* **What the task requires**: Would you please reproduce all the entries word for word, minus the pictures?

* **Excerpted records**:
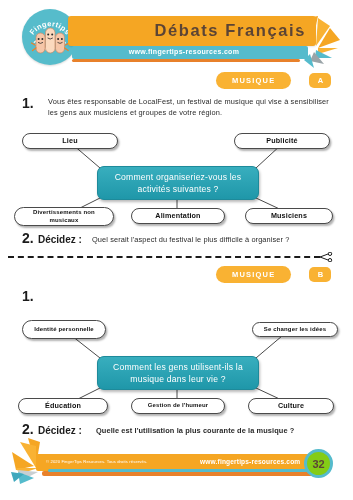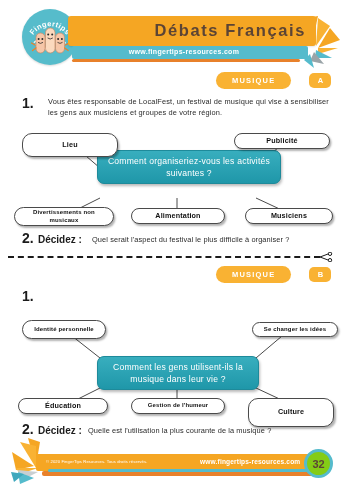--- a/index.html
+++ b/index.html
@@ -218,7 +218,7 @@
 
     <div class="center-box" style="left:97px; top:24px; width:184px; height:34px;">Comment organiseriez-vous les activités suivantes ?</div>
 
-    <div class="node" style="left:22px; top:7px; width:96px; height:24px;">Lieu</div>
+    <div class="node" style="left:22px; top:7px; width:96px; height:16px;">Lieu</div>
     <div class="node" style="left:234px; top:7px; width:96px; height:16px;">Publicité</div>
     <div class="node small" style="left:14px; top:81px; width:100px; height:19px;">Divertissements non musicaux</div>
     <div class="node" style="left:131px; top:82px; width:94px; height:16px;">Alimentation</div>

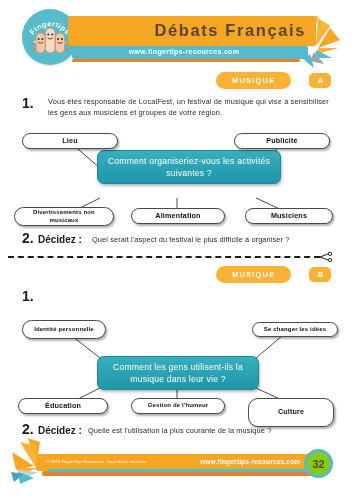--- a/index.html
+++ b/index.html
@@ -216,7 +216,7 @@
       <line x1="256" y1="72" x2="286" y2="86" stroke="#4a4a4a" stroke-width="1"></line>
     </svg>
 
-    <div class="center-box" style="left:97px; top:24px; width:184px; height:34px;">Comment organiseriez-vous les activités suivantes ?</div>
+    <div class="center-box" style="left:97px; top:40px; width:162px; height:34px;">Comment organiseriez-vous les activités suivantes ?</div>
 
     <div class="node" style="left:22px; top:7px; width:96px; height:16px;">Lieu</div>
     <div class="node" style="left:234px; top:7px; width:96px; height:16px;">Publicité</div>

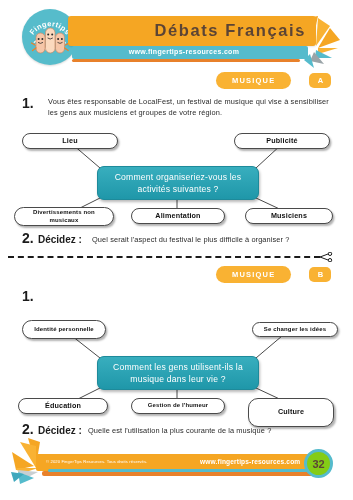--- a/index.html
+++ b/index.html
@@ -262,7 +262,7 @@
     <div class="node small" style="left:252px; top:6px; width:86px; height:15px;">Se changer les idées</div>
     <div class="node" style="left:18px; top:82px; width:90px; height:16px;">Éducation</div>
     <div class="node small" style="left:131px; top:82px; width:94px; height:16px;">Gestion de l'humeur</div>
-    <div class="node" style="left:248px; top:82px; width:86px; height:29px;">Culture</div>
+    <div class="node" style="left:248px; top:82px; width:86px; height:16px;">Culture</div>
   </div>
 
   <div class="qnum" style="left:22px; top:421px;">2.</div>

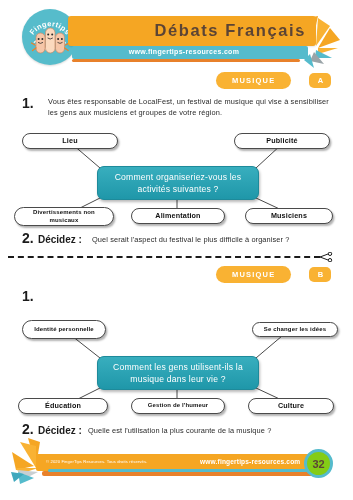--- a/index.html
+++ b/index.html
@@ -267,7 +267,7 @@
 
   <div class="qnum" style="left:22px; top:421px;">2.</div>
   <div class="decide-label" style="left:38px; top:425px;">Décidez :</div>
-  <div class="decide-q" style="left:88px; top:426px; width:250px;">Quelle est l'utilisation la plus courante de la musique ?</div>
+  <div class="decide-q" style="left:96px; top:426px; width:250px;font-weight:bold;">Quelle est l'utilisation la plus courante de la musique ?</div>
 
   <svg class="rays-l" width="56" height="50" viewBox="0 0 56 50">
     <polygon points="22,2 34,6 30,30" fill="#F5A623"></polygon>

* **Response below**:
--- a/index.html
+++ b/index.html
@@ -218,7 +218,7 @@
 
     <div class="center-box" style="left:97px; top:24px; width:184px; height:34px;">Comment organiseriez-vous les activités suivantes ?</div>
 
-    <div class="node" style="left:22px; top:7px; width:96px; height:24px;">Lieu</div>
+    <div class="node" style="left:22px; top:7px; width:96px; height:16px;">Lieu</div>
     <div class="node" style="left:234px; top:7px; width:96px; height:16px;">Publicité</div>
     <div class="node small" style="left:14px; top:81px; width:100px; height:19px;">Divertissements non musicaux</div>
     <div class="node" style="left:131px; top:82px; width:94px; height:16px;">Alimentation</div>

--- a/index.html
+++ b/index.html
@@ -216,7 +216,7 @@
       <line x1="256" y1="72" x2="286" y2="86" stroke="#4a4a4a" stroke-width="1"></line>
     </svg>
 
-    <div class="center-box" style="left:97px; top:24px; width:184px; height:34px;">Comment organiseriez-vous les activités suivantes ?</div>
+    <div class="center-box" style="left:97px; top:40px; width:162px; height:34px;">Comment organiseriez-vous les activités suivantes ?</div>
 
     <div class="node" style="left:22px; top:7px; width:96px; height:16px;">Lieu</div>
     <div class="node" style="left:234px; top:7px; width:96px; height:16px;">Publicité</div>

--- a/index.html
+++ b/index.html
@@ -262,7 +262,7 @@
     <div class="node small" style="left:252px; top:6px; width:86px; height:15px;">Se changer les idées</div>
     <div class="node" style="left:18px; top:82px; width:90px; height:16px;">Éducation</div>
     <div class="node small" style="left:131px; top:82px; width:94px; height:16px;">Gestion de l'humeur</div>
-    <div class="node" style="left:248px; top:82px; width:86px; height:29px;">Culture</div>
+    <div class="node" style="left:248px; top:82px; width:86px; height:16px;">Culture</div>
   </div>
 
   <div class="qnum" style="left:22px; top:421px;">2.</div>

--- a/index.html
+++ b/index.html
@@ -267,7 +267,7 @@
 
   <div class="qnum" style="left:22px; top:421px;">2.</div>
   <div class="decide-label" style="left:38px; top:425px;">Décidez :</div>
-  <div class="decide-q" style="left:88px; top:426px; width:250px;">Quelle est l'utilisation la plus courante de la musique ?</div>
+  <div class="decide-q" style="left:96px; top:426px; width:250px;font-weight:bold;">Quelle est l'utilisation la plus courante de la musique ?</div>
 
   <svg class="rays-l" width="56" height="50" viewBox="0 0 56 50">
     <polygon points="22,2 34,6 30,30" fill="#F5A623"></polygon>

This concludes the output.